Thanks for all the great suggestions! I do live in a large city (Orange County, CA) so it looks like Craigslist/Cash would be a good option. I also like being able to have someone look it over first to make sure everyone is happy. Fred Miranda looks good too, but since I don't have any selling history with them I may use that as a backup.

Thanks also for pricing suggestions. The lens db looks great!

RMC33, I like the DO a lot because it's so small and light (compared to other super telephotos). In those scenarios where handholding works better I find that I can handhold this lens for much longer than the 500. Disadvantages are that it doesn't focus as fast and the image quality isn't as sharp (at 100%) as the 500mm.

RLPhoto, I'm going to hold off on setting a price for right now. We are strongly considering selling the DO to purchase a 600, but we haven't made the final decision yet. Seeing our selling options is one of the considerations. I'll update the thread once we have made the final decision.


----------



## neuroanatomist (Feb 19, 2013)

FWIW, looking at my local CL today there's a 300/2.8L IS (MkI) for $4200 and an 800/5.6L IS for $11K (overpriced, IMO).


----------



## RMC33 (Feb 19, 2013)

neuroanatomist said:


> FWIW, looking at my local CL today there's a 300/2.8L IS (MkI) for $4200 and an 800/5.6L IS for $11K (overpriced, IMO).

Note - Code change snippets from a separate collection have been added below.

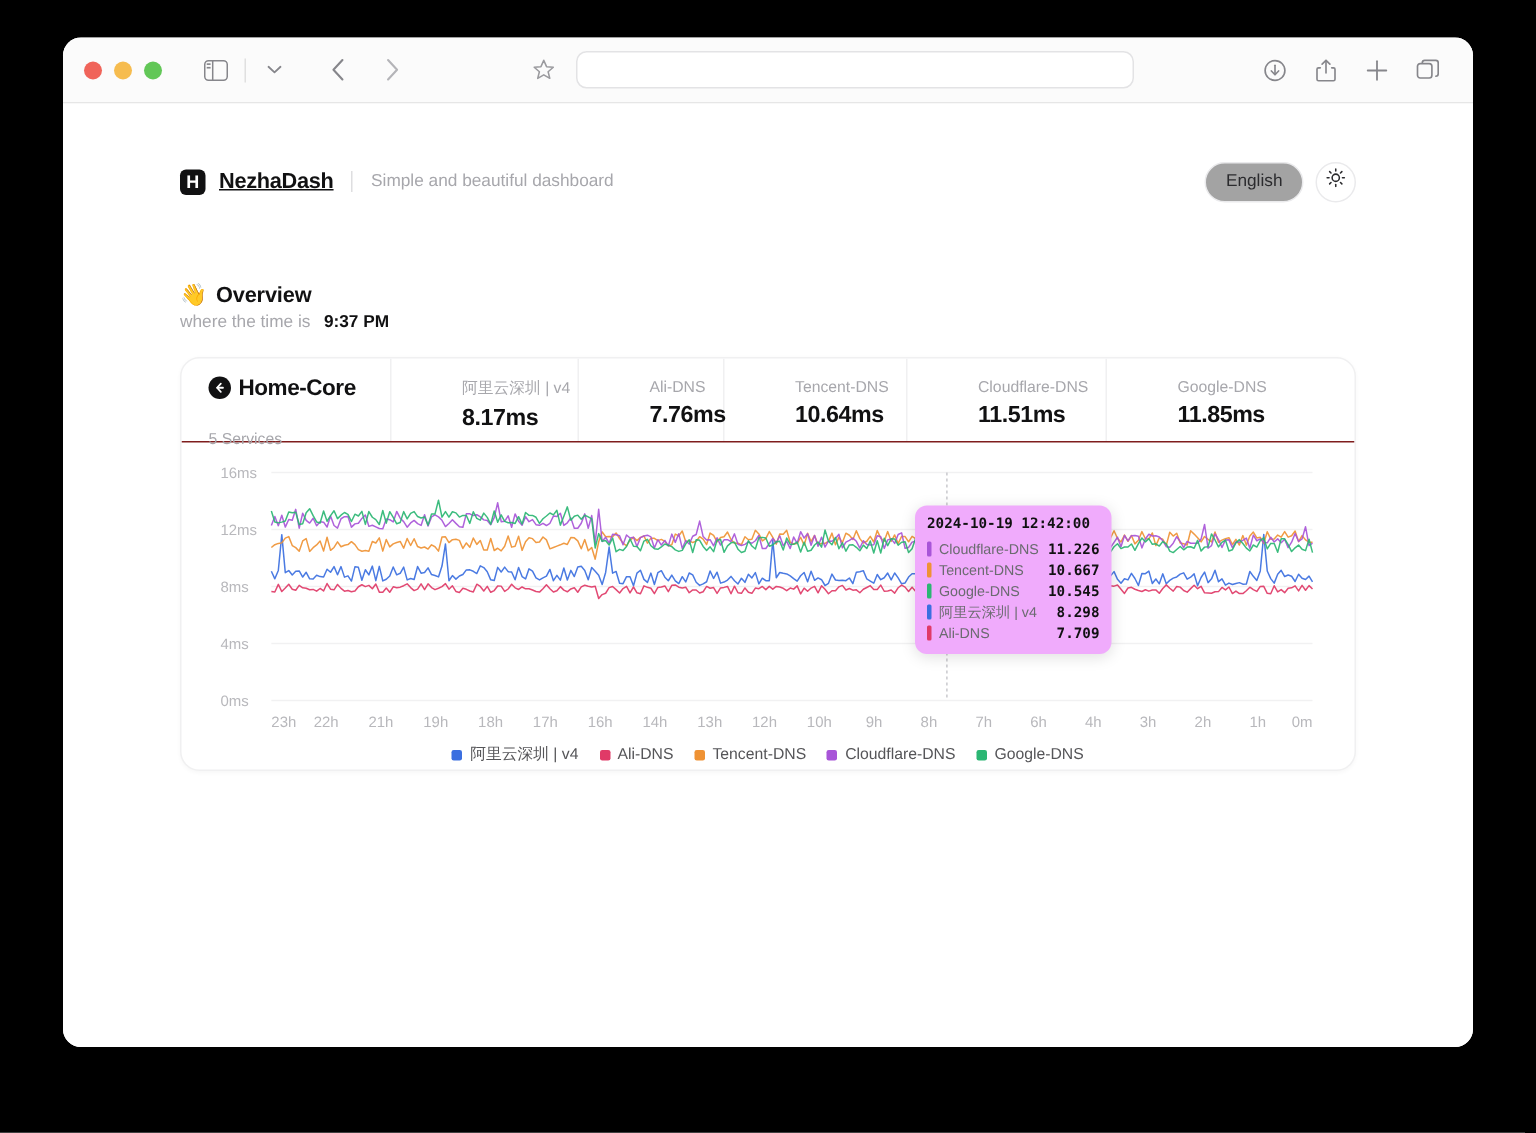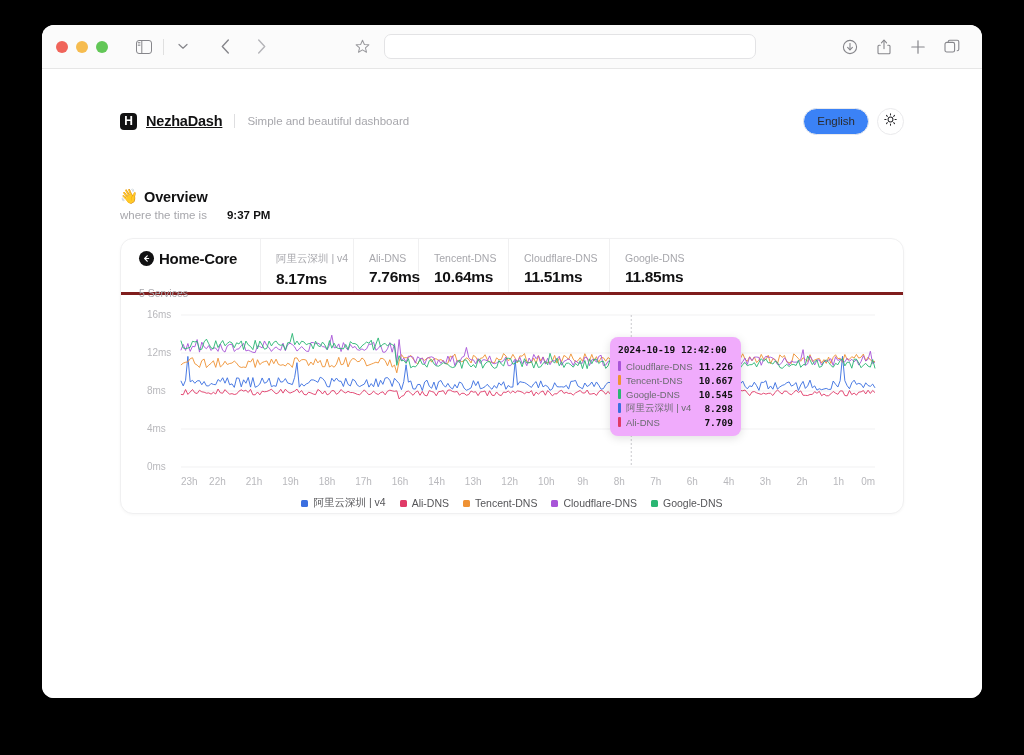--- a/index.html
+++ b/index.html
@@ -106,21 +106,21 @@
   }
   .brand-divider { width: 1px; height: 14px; background: #dedee0; margin: 0 3px; }
   .brand-tag { font-size: 11.5px; color: #a7a7ac; }
 
   .header-actions { display: flex; align-items: center; gap: 8px; }
   .lang-pill {
     height: 27px;
     padding: 0 13px;
     border: 1px solid #eaeaec;
     border-radius: 14px;
-    background: #3b82f6;
+    background: #a3a3a3;
     font-size: 11.5px;
     color: #2b2b2e;
     display: flex; align-items: center;
     font-family: "Liberation Sans", sans-serif;
   }
   .theme-btn {
     width: 27px; height: 27px;
     border: 1px solid #eaeaec;
     border-radius: 50%;
     background: #fff;
@@ -137,36 +137,37 @@
     letter-spacing: -0.1px;
   }
   .overview-sub {
     margin-top: 4px;
     font-size: 11.5px;
     color: #a7a7ac;
   }
   .overview-sub .clock {
     color: #111112;
     font-weight: 700;
-    margin-left: 20px;
+    margin-left: 9px;
   }
 
   
   .card {
     margin-top: 17px;
     background: #ffffff;
     border: 1px solid #f0f0f1;
     border-radius: 13px;
     box-shadow: 0 1px 3px rgba(0,0,0,0.035);
     overflow: hidden;
   }
   .card-tabs {
     display: flex;
-    border-bottom: 3px solid #7f1d1d;
+    border-bottom: 1px solid #7f1d1d;
     height: 56px;
+    gap: 32px;
   }
   .tab-main {
     width: 140px;
     padding: 11px 0 0 18px;
     border-right: 1px solid #f0f0f1;
     flex: none;
   }
   .tab-main-title {
     display: flex; align-items: center; gap: 5px;
     font-size: 15px; font-weight: 700; color: #111112;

Wish I could see nice gear like that on my end of CL.


----------



## RLPhoto (Feb 19, 2013)

RMC33 said:


> neuroanatomist said:
> 
> 
> > FWIW, looking at my local CL today there's a 300/2.8L IS (MkI) for $4200 and an 800/5.6L IS for $11K (overpriced, IMO).
> ...



It's not uncommon here in Texas. I found nothing I wanted so far today. :|


----------



## RMC33 (Feb 19, 2013)

RLPhoto said:


> RMC33 said:
> 
> 
> > neuroanatomist said:
> ...



Ya out here in Nevada there are mostly Lenses and cameras people bought on a whim and did not want. I live in Tahoe and see A LOT of people buy 7D's and realize they got in over their head and try to sell them to recoup on CL. Back when the Mk3 came out there were at least one to two a week for $3000 that someone bought.. and did not like.


----------



## lrf (Feb 20, 2013)

neuroanatomist said:


> FWIW, looking at my local CL today there's a 300/2.8L IS (MkI) for $4200 and an 800/5.6L IS for $11K (overpriced, IMO).



Thanks! It's good to see other people are trying to sell through Craigslist. I looked again sorting by price and did find a 300 2.8 for 3K and a 200 2.0 for 5K within the greater LA area. I also found a couple of cinema cameras for 11-15K so it's not as exceptional as I thought.


----------



## RMC33 (Feb 20, 2013)

lrf said:


> neuroanatomist said:
> 
> 
> > FWIW, looking at my local CL today there's a 300/2.8L IS (MkI) for $4200 and an 800/5.6L IS for $11K (overpriced, IMO).
> ...



If you decide to sell it let me know. 

5k for that 200 isn't a bad deal if its in good shape.


----------



## lrf (Feb 21, 2013)

I will. I go back and forth. On one hand the much lighter weight is really nice. On the other hand if I get a 600 how often would I go to the 400 instead. I'll definitely let you know if I do decide to sell.


----------



## RMC33 (Feb 21, 2013)

lrf said:


> I will. I go back and forth. On one hand the much lighter weight is really nice. On the other hand if I get a 600 how often would I go to the 400 instead. I'll definitely let you know if I do decide to sell.



I know the feeling. With my 7D being toast now I just lost my "600 and 300" 

I live in the Reno/Tahoe area and drive to LA once a month for work.


----------